**ENTRIES SHOWN**
======
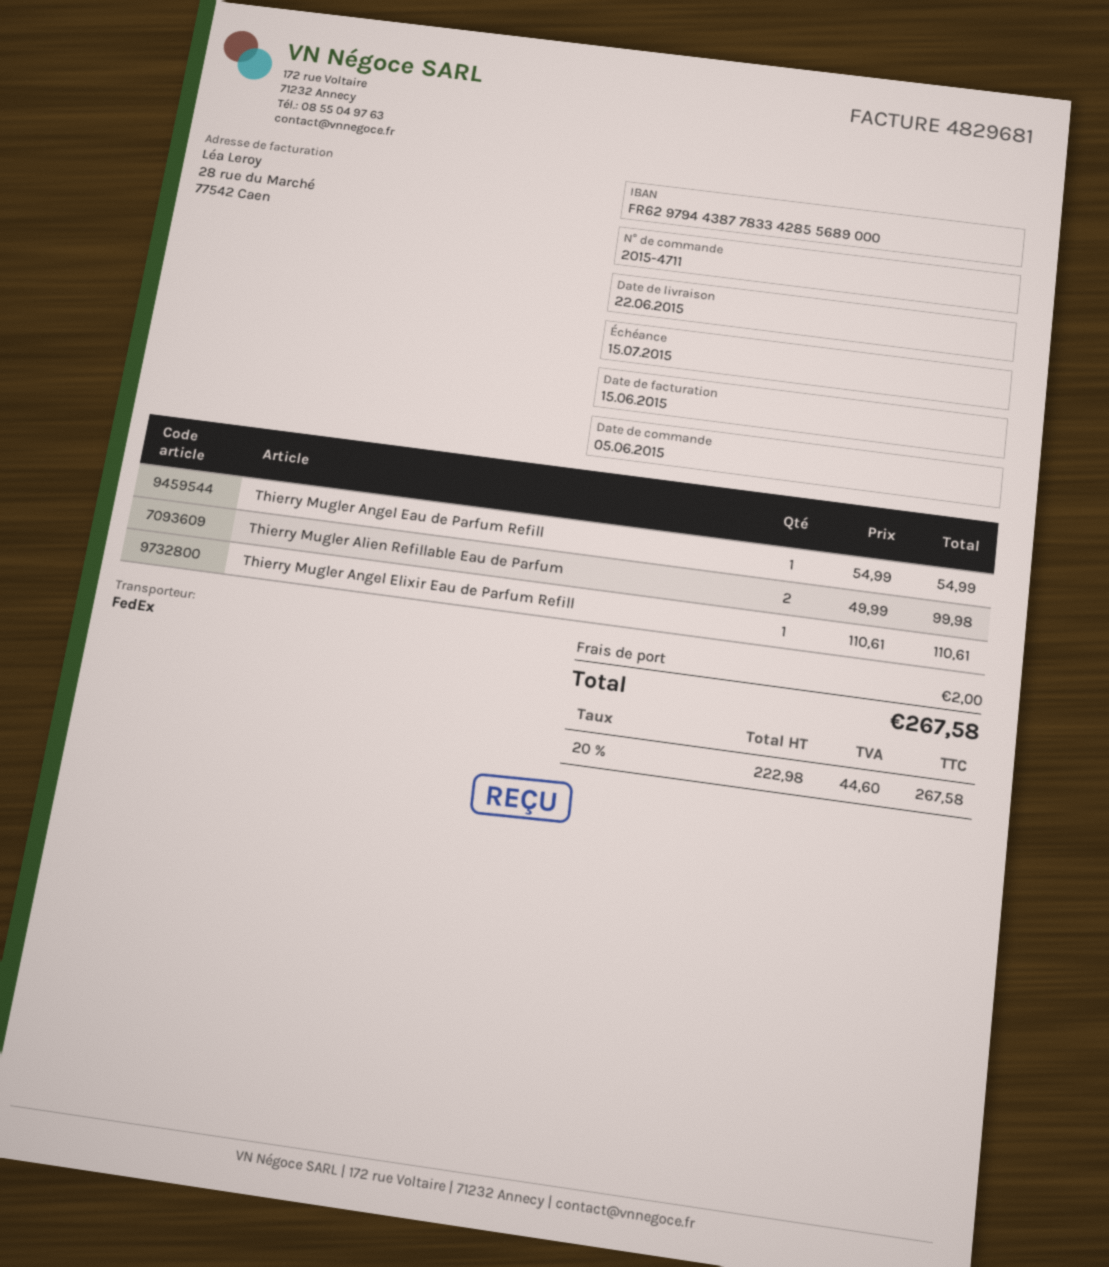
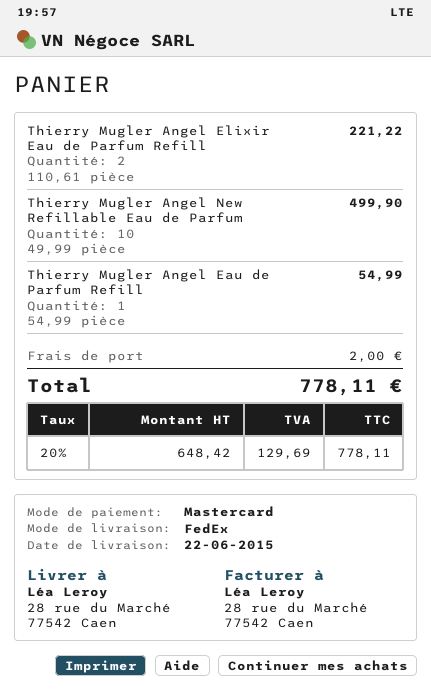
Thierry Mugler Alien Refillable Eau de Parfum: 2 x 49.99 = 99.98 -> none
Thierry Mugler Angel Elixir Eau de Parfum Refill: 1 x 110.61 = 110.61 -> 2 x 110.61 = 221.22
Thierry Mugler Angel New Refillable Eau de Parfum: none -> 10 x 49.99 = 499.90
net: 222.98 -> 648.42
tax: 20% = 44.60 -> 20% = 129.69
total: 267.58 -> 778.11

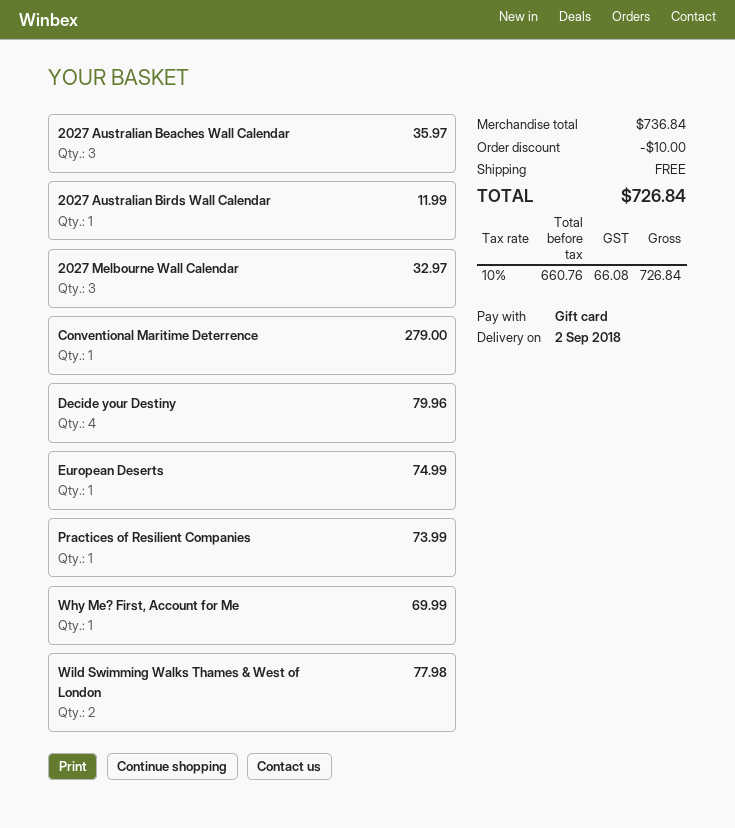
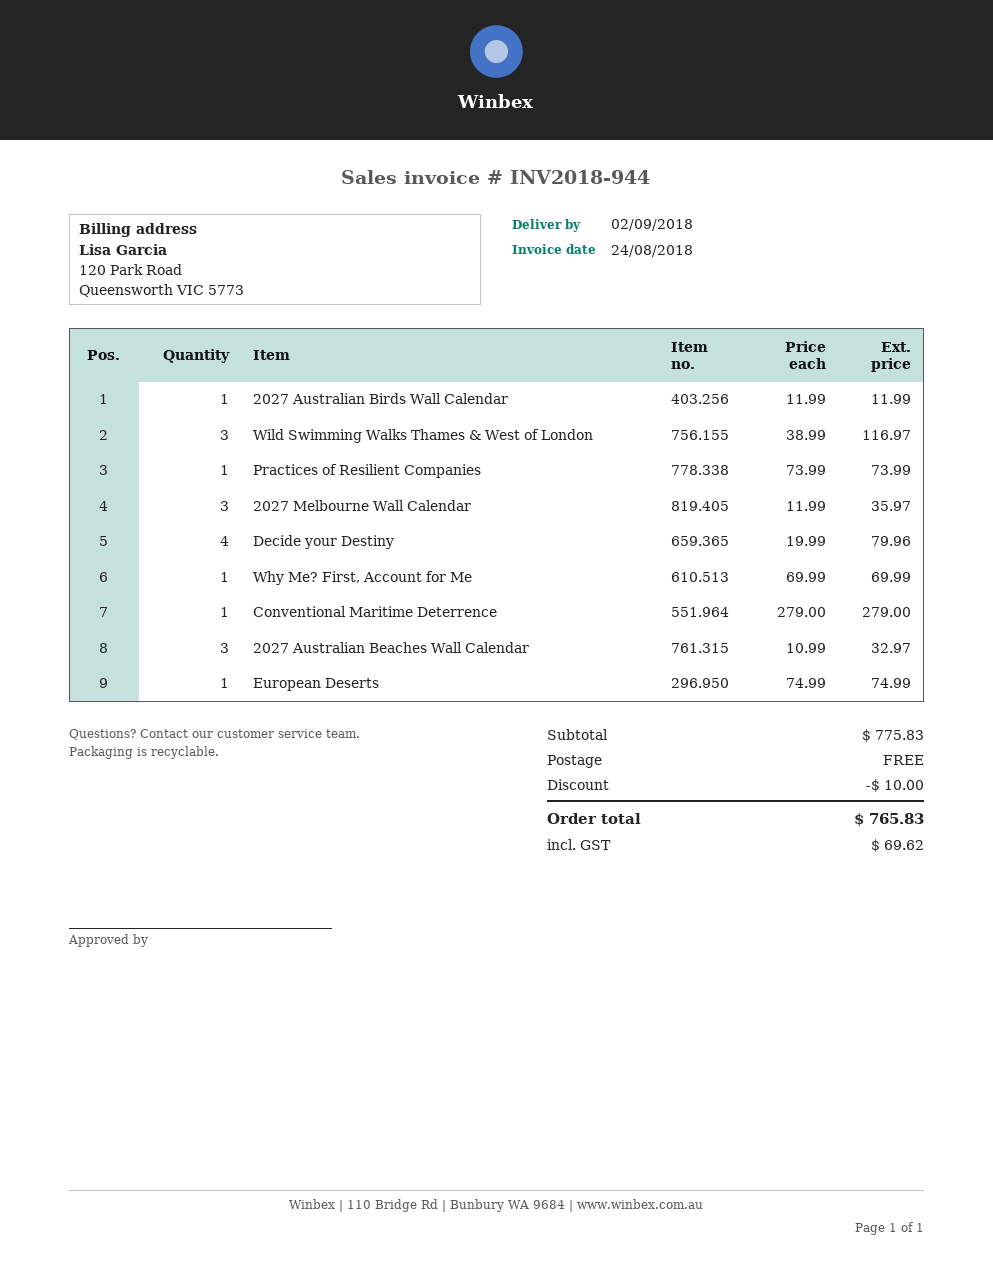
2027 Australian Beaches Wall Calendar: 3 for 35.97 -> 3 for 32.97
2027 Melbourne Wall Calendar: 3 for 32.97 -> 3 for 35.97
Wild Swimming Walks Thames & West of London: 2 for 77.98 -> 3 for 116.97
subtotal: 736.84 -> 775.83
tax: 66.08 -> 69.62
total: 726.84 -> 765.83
======
Could you restate, word for word, every line from the one containing "2027 Melbourne Wall" through the last line of the records above, and nothing more?

2027 Melbourne Wall Calendar: 3 for 32.97 -> 3 for 35.97
Wild Swimming Walks Thames & West of London: 2 for 77.98 -> 3 for 116.97
subtotal: 736.84 -> 775.83
tax: 66.08 -> 69.62
total: 726.84 -> 765.83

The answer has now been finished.